La meilleure preuve de ce que j’avance se retrouve dans l’incident de la gifle donnée par un citoyen à M. Macron. Le système inauguré par de Gaulle ne pouvait convenir qu’à de Gaulle, ou bien à un roi : après de Gaulle, la Ve République a vu s’ouvrir devant elle un escalier que ses successeurs n’ont pas cessé de descendre. On a commencé à s’alerter avec M. Sarkozy, qui se comportait au milieu du peuple comme un cow-boy dans un saloon de western. M. Hollande fut tellement loin de la dignité présidentielle que l’on s’était persuadé qu’il était impossible de creuser plus profond. Une attente générale accompagnait M. Macron à son accession à l’Élysée : par-delà sa politique, on attendait au moins de lui qu’il restaure la fonction dans une grandeur née de la très grande puissance politique que la Constitution confère à notre chef d’État, sans doute le plus puissant parmi ses confrères occidentaux. C’était, d’ailleurs, une promesse du nouveau Président.

Las ! nous sommes descendus encore.

Parce que les Français sont généralement mieux élevés, plus élégants, donc plus discrets que d’autres peuples, ils étaient tout disposés à reconnaître au Président le droit à une vie intime hardie, pour peu qu’à son tour, il reste pudique à propos de ses penchants. Deux épisodes : des travestis invités à se dandiner sur le perron de l’Élysée puis une visite équivoque rendue dans une cellule antillaise occupée par de beaux éphèbes effrontés ont choqué l’opinion, sans parler de l’épanchement public du chef de l’État à propos de ses liens personnels conjecturés avec une mouche un peu douteuse, le fameux Benalla.
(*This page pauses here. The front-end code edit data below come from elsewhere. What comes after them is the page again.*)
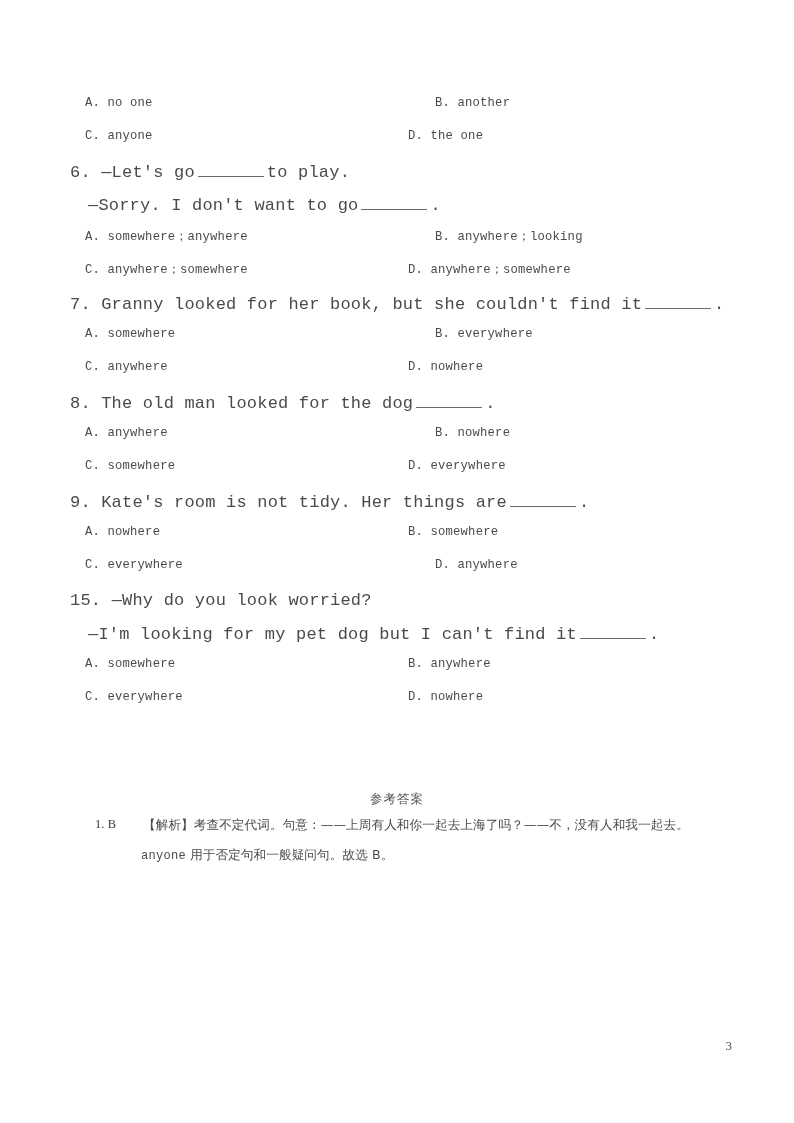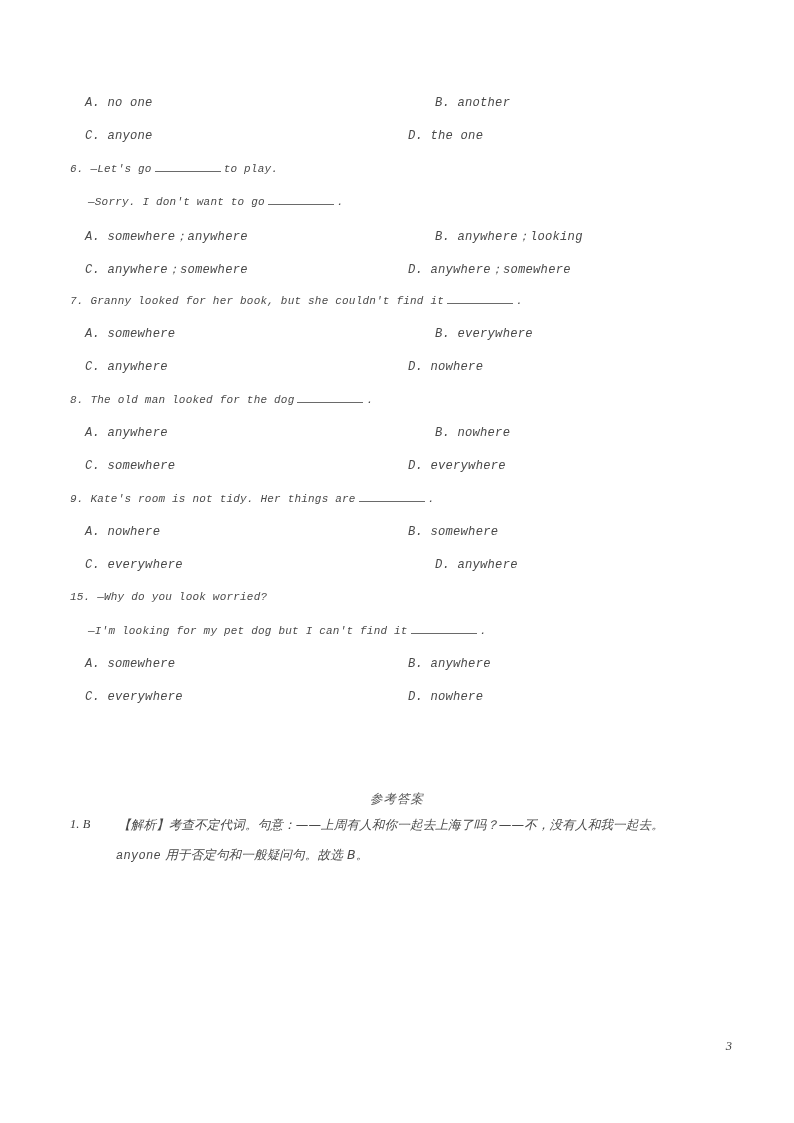"A. no one" .page { font-style: italic -> none }
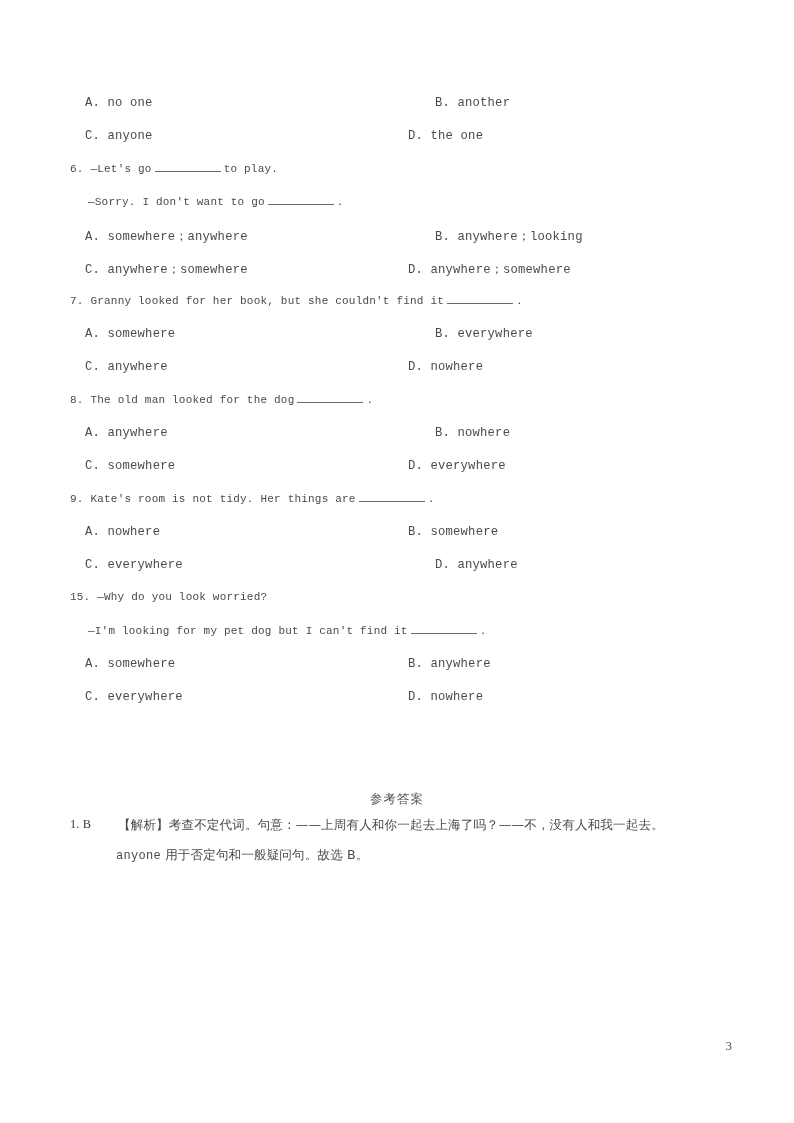"6. —Let's go to play." .q-stem { font-size: 11px -> 17px }
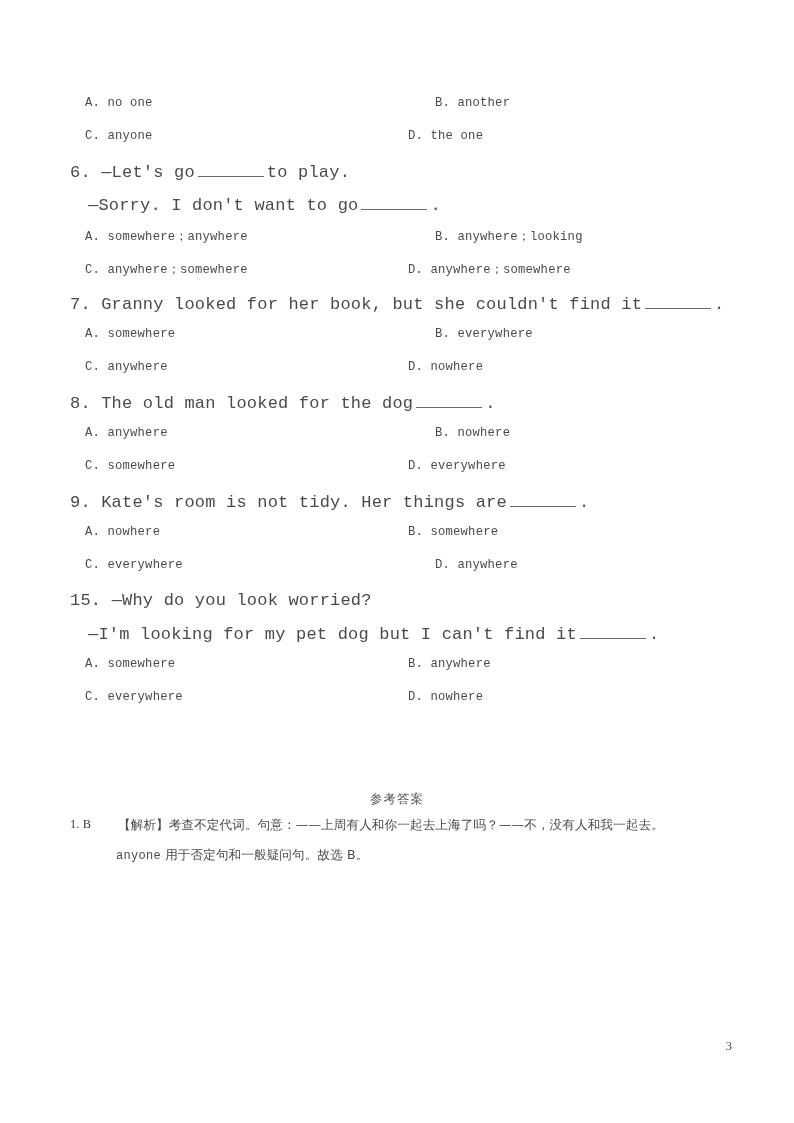"1. B" .ans-line { margin-left: none -> 25px }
Le dernier épisode en date est, évidemment, son comportement quasi enfantin avec deux jeunes youtubeurs : notre Président, devant qui, par le passé, l’on n’a jamais dressé une barrière lui permettant de faire la différence entre l’adolescence et l’âge adulte, paraît candidement surpris par la désapprobation unanime.

Dans l’Histoire, il y a eu pire. M. Macron n’est pas Caligula, quand bien même certains psychologues comme le Pr Sartori ont cru pouvoir le diagnostiquer psychopathe. En tout état de cause, on ne saurait admettre que quiconque transgresse une règle fondamentale : frapper un chef d’État, fût-ce d’une simple gifle, doit être condamné, sans quoi, c’est tout un édifice social qui s’effondre. Il est, déjà, de plus en plus difficile de laisser la parole à la politique, tant les personnalités politiques elles-mêmes tiennent un langage de moins en moins politique ; si, maintenant, on laisse impuni le geste auquel nous avons tous assisté, nous aurons descendu une marche supplémentaire. Sans doute M. Macron y est-il pour quelque chose, mais par-delà la personne, il y a la figure, et c’est elle qui doit compter d’abord.